[WHAT NEEDS TO BE DONE]
Which lines of the data below contain "House"? Please show them all.

(Before-and-after change records)
──────────

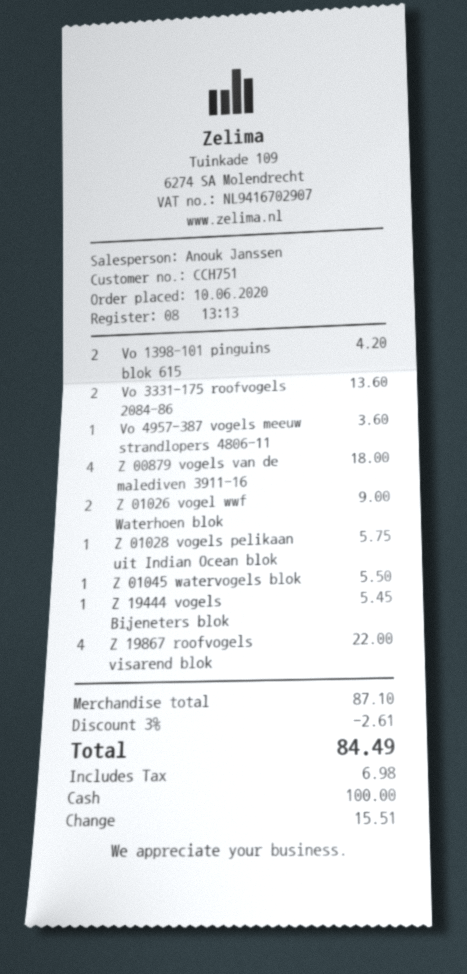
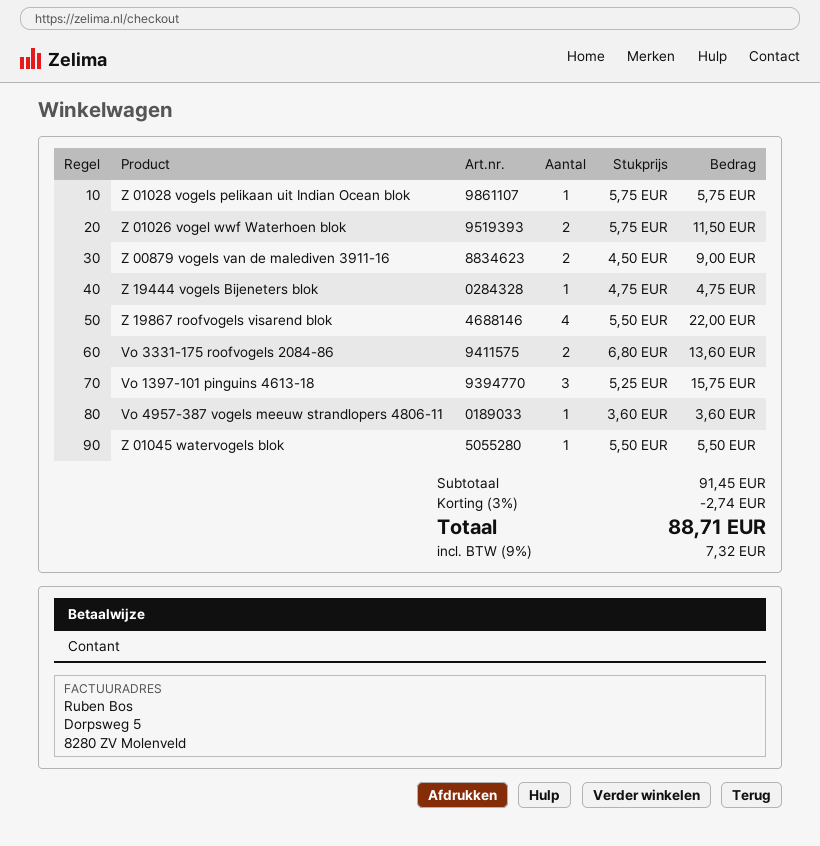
Vo 1398-101 pinguins blok 615: 2 for 4.20 -> none
Z 00879 vogels van de malediven 3911-16: 4 for 18.00 -> 2 for 9.00
Z 01026 vogel wwf Waterhoen blok: 2 for 9.00 -> 2 for 11.50
Z 19444 vogels Bijeneters blok: 1 for 5.45 -> 1 for 4.75
Vo 1397-101 pinguins 4613-18: none -> 3 for 15.75
subtotal: 87.10 -> 91.45
discount: 3% = 2.61 -> 3% = 2.74
tax: 6.98 -> 7.32
total: 84.49 -> 88.71

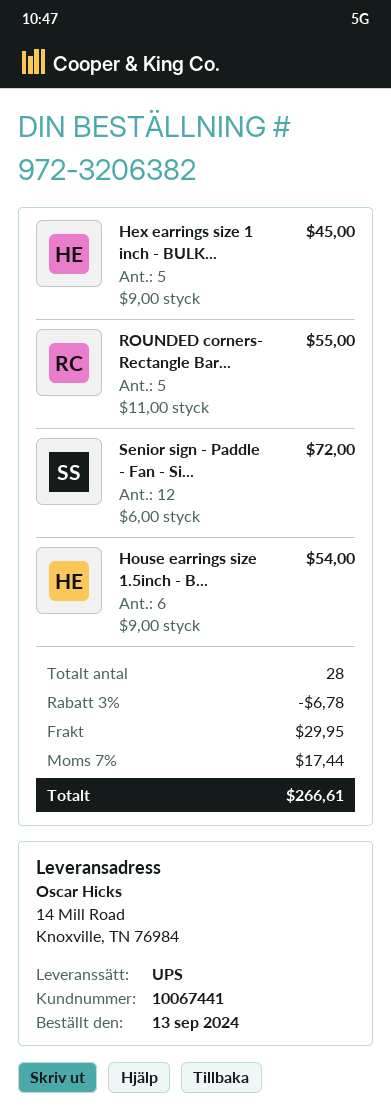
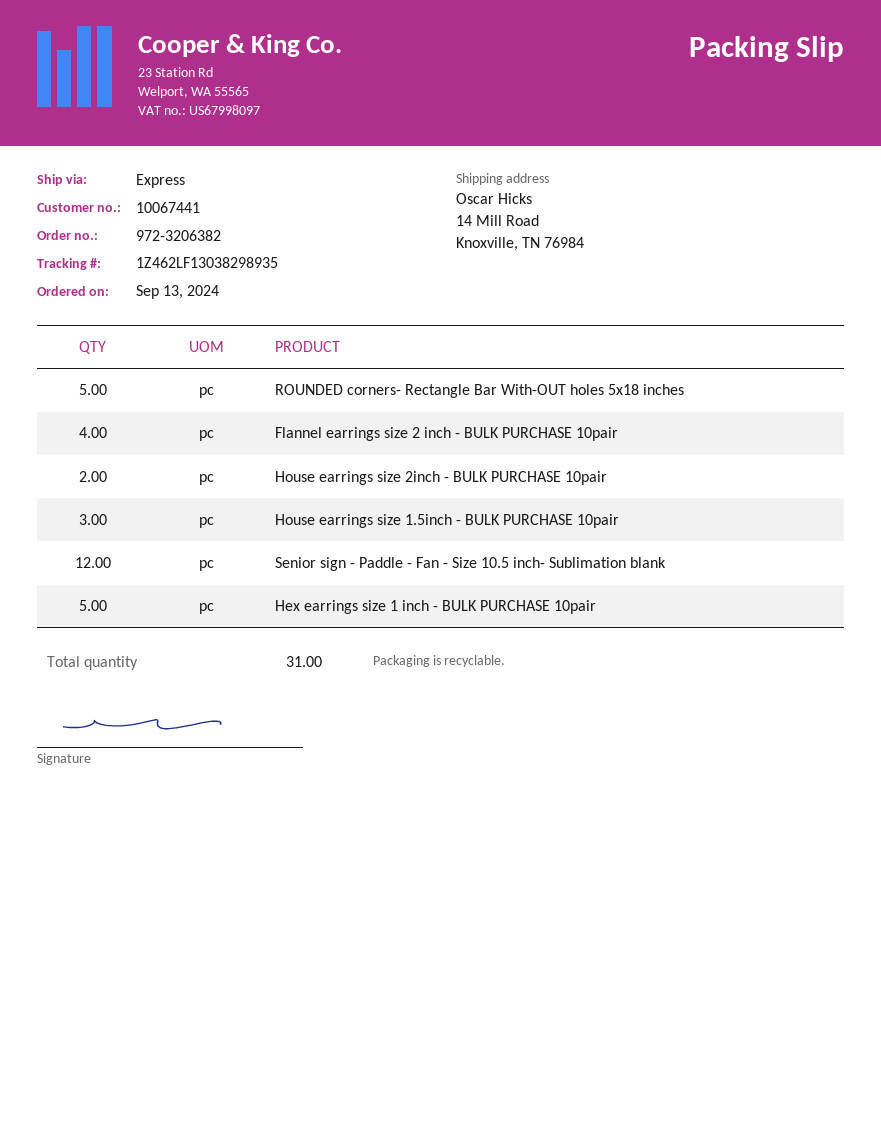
shipping method: UPS -> express
House earrings size 1.5inch - B...: 6 -> 3
Flannel earrings size 2 inch - BULK PURCHASE 10pair: none -> 4
House earrings size 2inch - BULK PURCHASE 10pair: none -> 2
total quantity: 28 -> 31

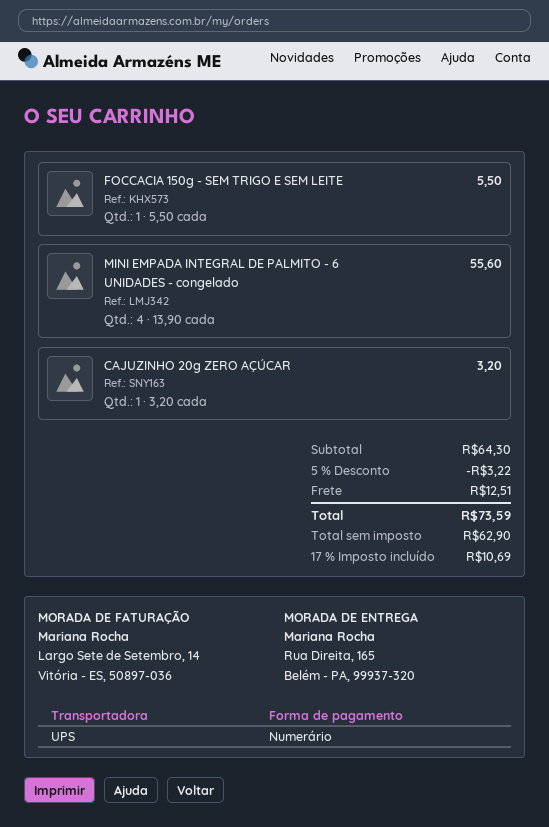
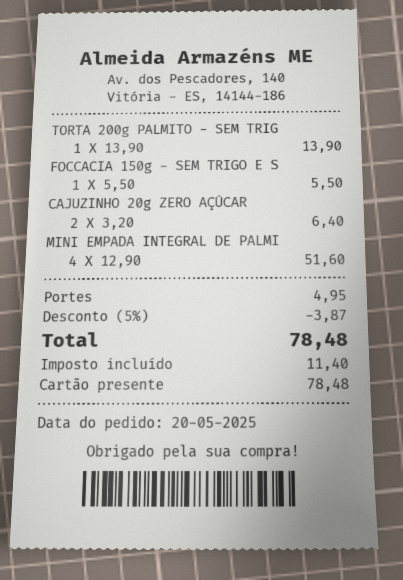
payment method: cash -> gift card
MINI EMPADA INTEGRAL DE PALMITO - 6 UNIDADES - congelado: 4 x 13.90 = 55.60 -> 4 x 12.90 = 51.60
CAJUZINHO 20g ZERO AÇÚCAR: 1 x 3.20 = 3.20 -> 2 x 3.20 = 6.40
TORTA 200g PALMITO - SEM TRIG: none -> 1 x 13.90 = 13.90
discount: 5% = 3.22 -> 5% = 3.87
shipping: 12.51 -> 4.95
tax: 10.69 -> 11.40
total: 73.59 -> 78.48

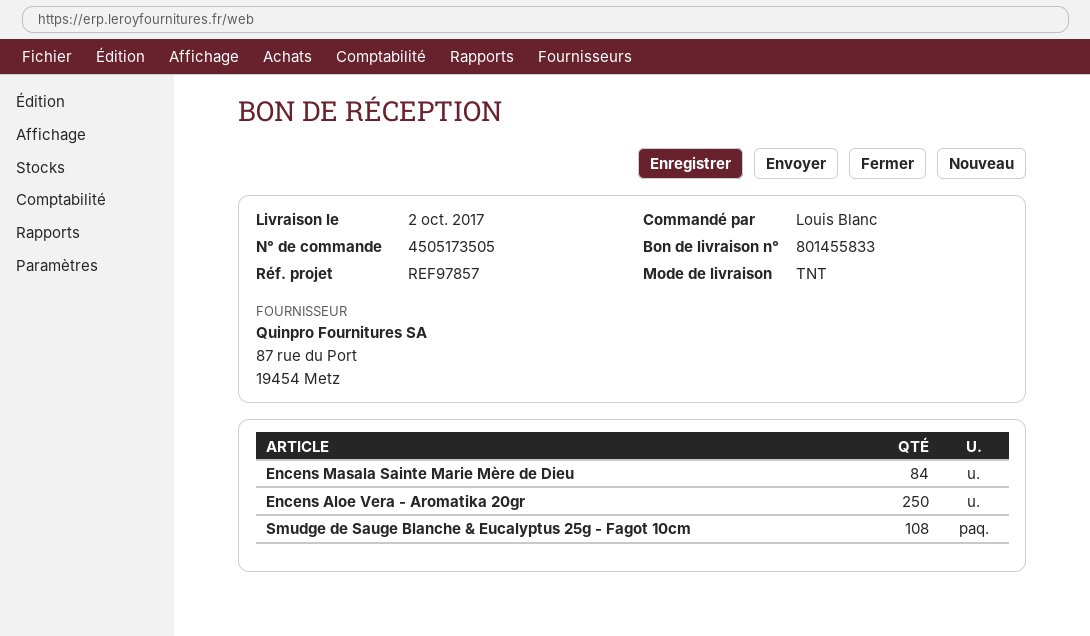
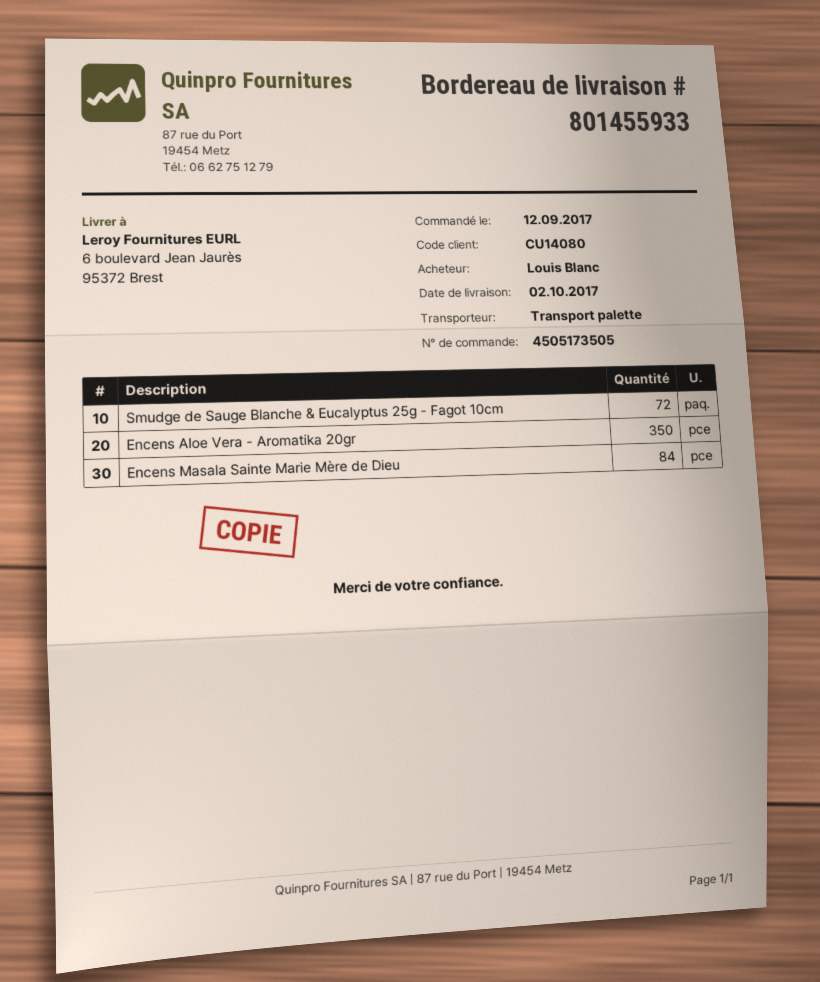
delivery note number: 801455833 -> 801455933
shipping method: TNT -> pallet freight
Encens Aloe Vera - Aromatika 20gr: 250 -> 350
Smudge de Sauge Blanche & Eucalyptus 25g - Fagot 10cm: 108 -> 72

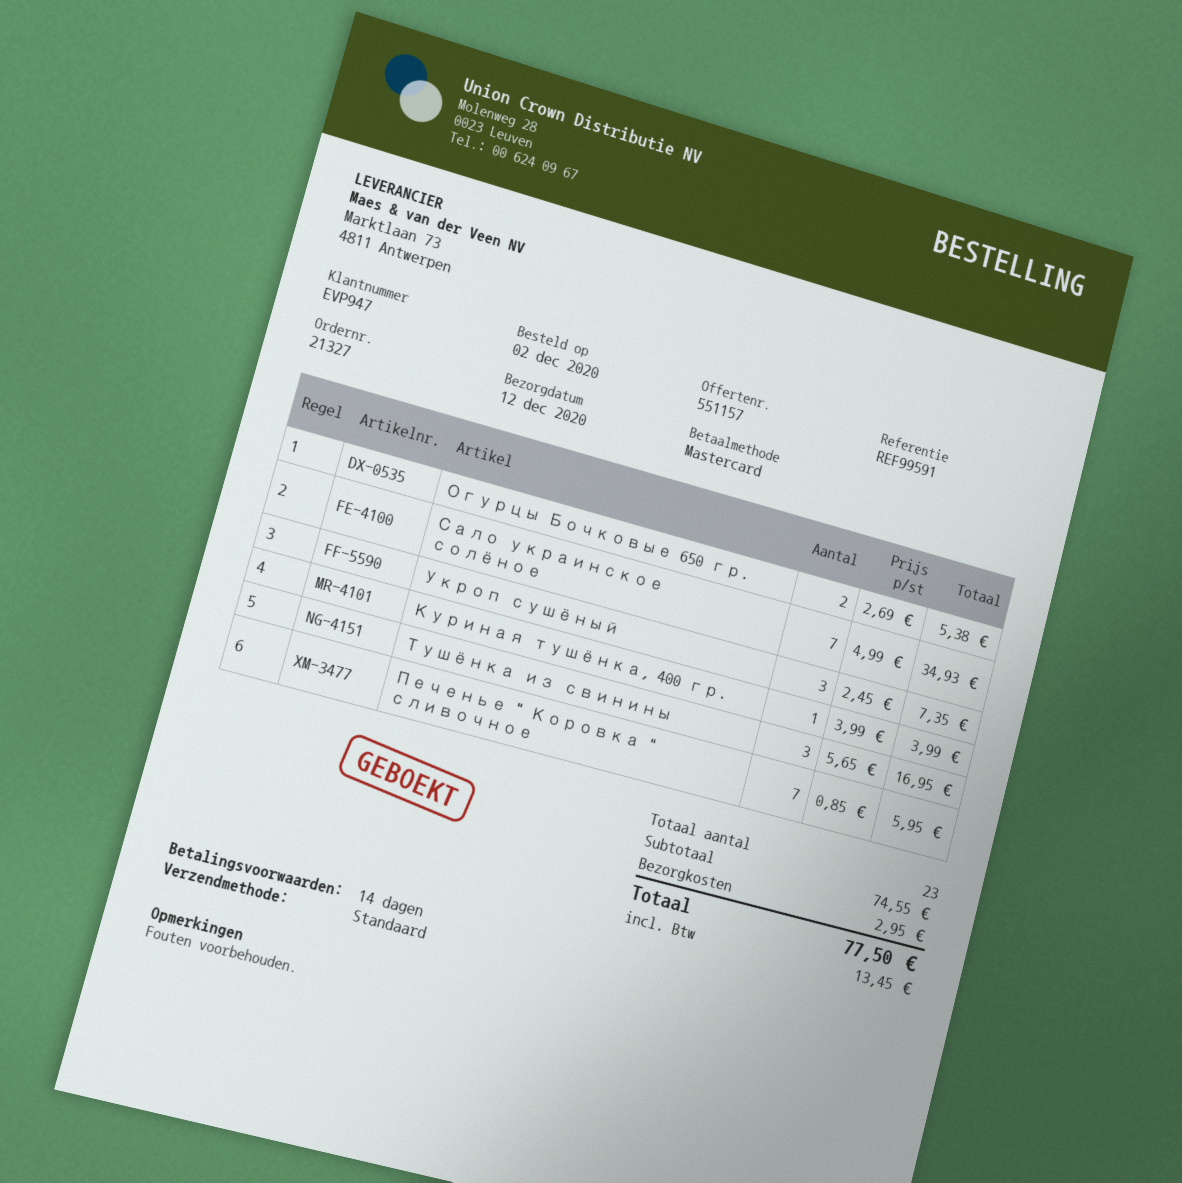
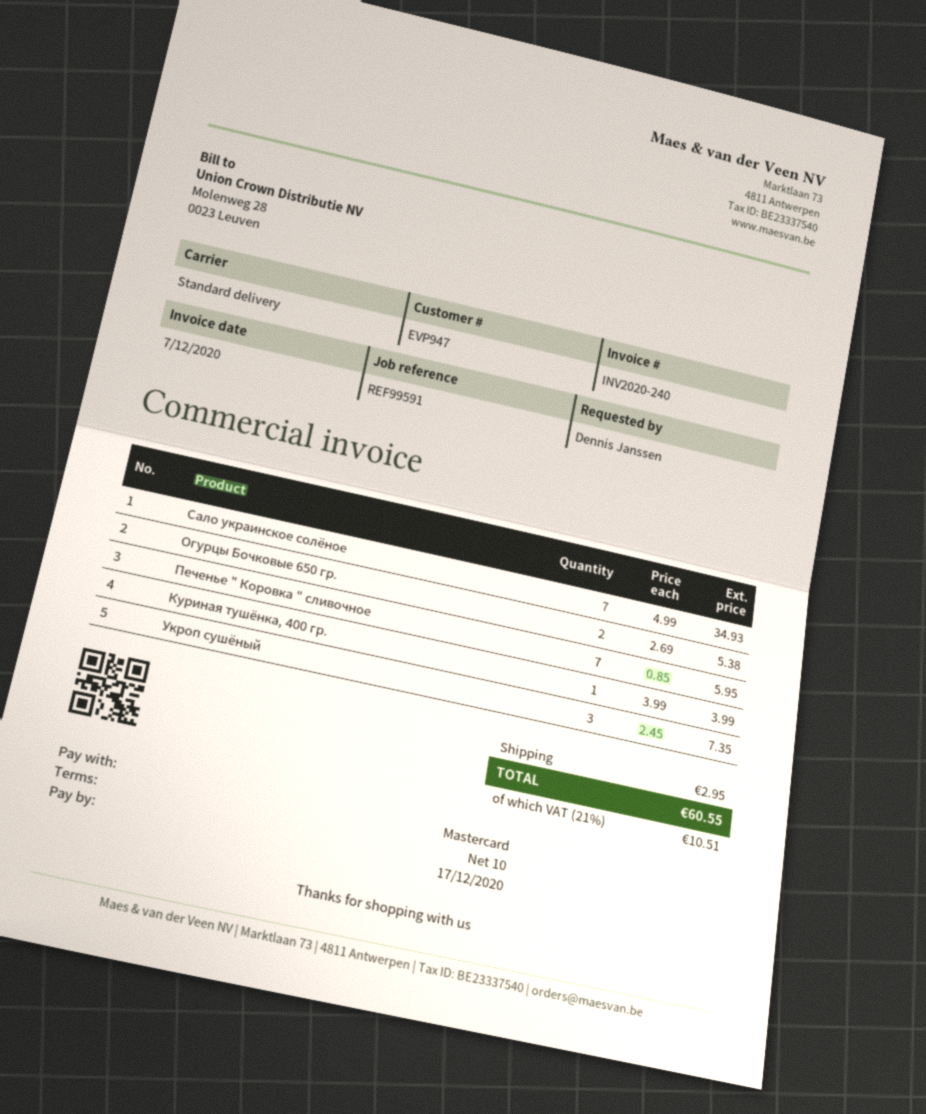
payment terms: 14 days -> 10 days
Тушёнка из свинины: 3 x 5.65 = 16.95 -> none
tax: 13.45 -> 10.51
total: 77.50 -> 60.55

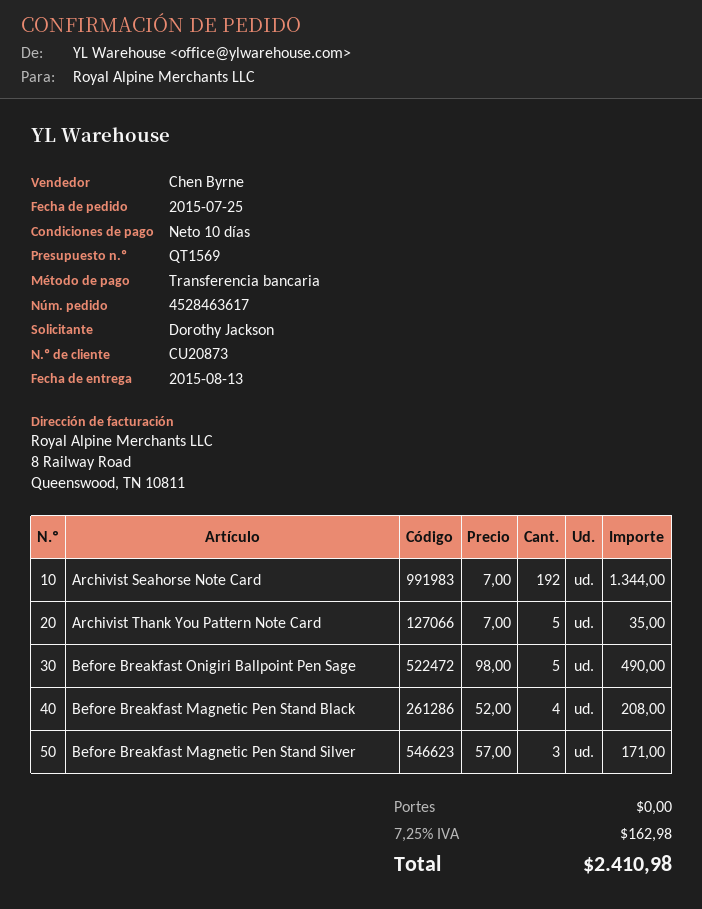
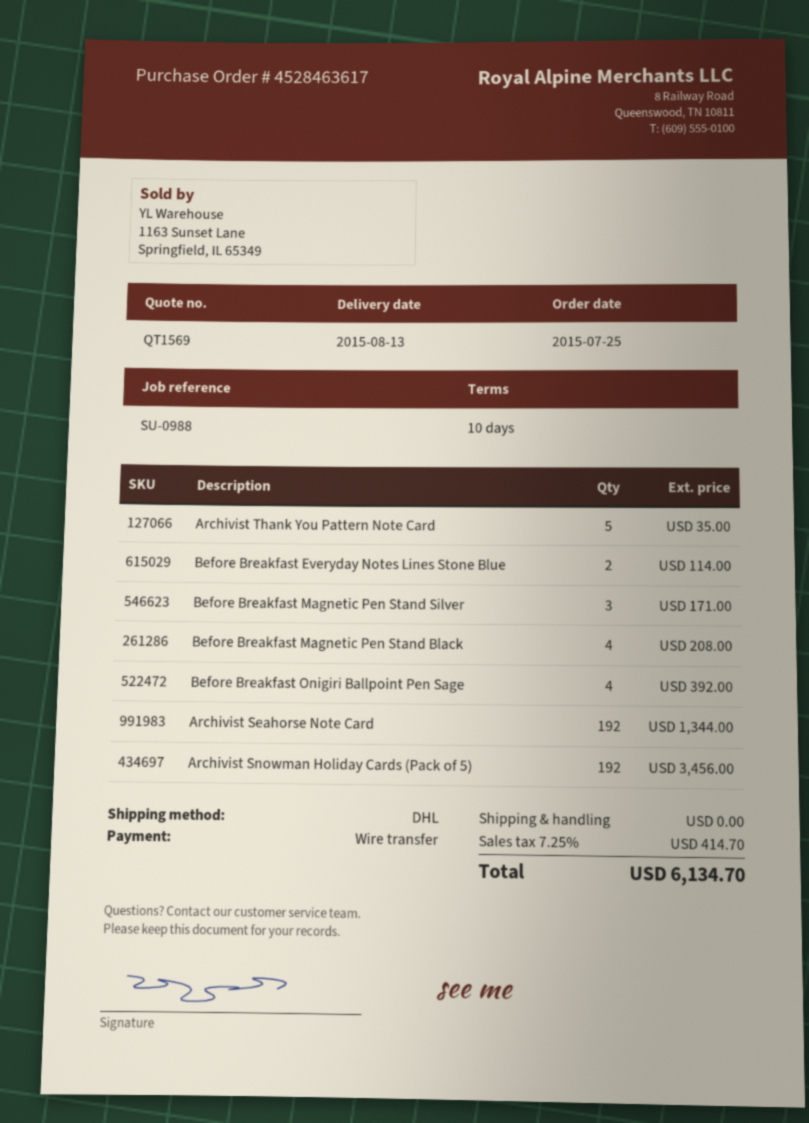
Before Breakfast Onigiri Ballpoint Pen Sage: 5 for 490.00 -> 4 for 392.00
Before Breakfast Everyday Notes Lines Stone Blue: none -> 2 for 114.00
Archivist Snowman Holiday Cards (Pack of 5): none -> 192 for 3456.00
tax: 7.25% = 162.98 -> 7.25% = 414.70
total: 2410.98 -> 6134.70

──────────

[COMPLETED EXERCISE]
House earrings size 1.5inch - B...: 6 -> 3
House earrings size 2inch - BULK PURCHASE 10pair: none -> 2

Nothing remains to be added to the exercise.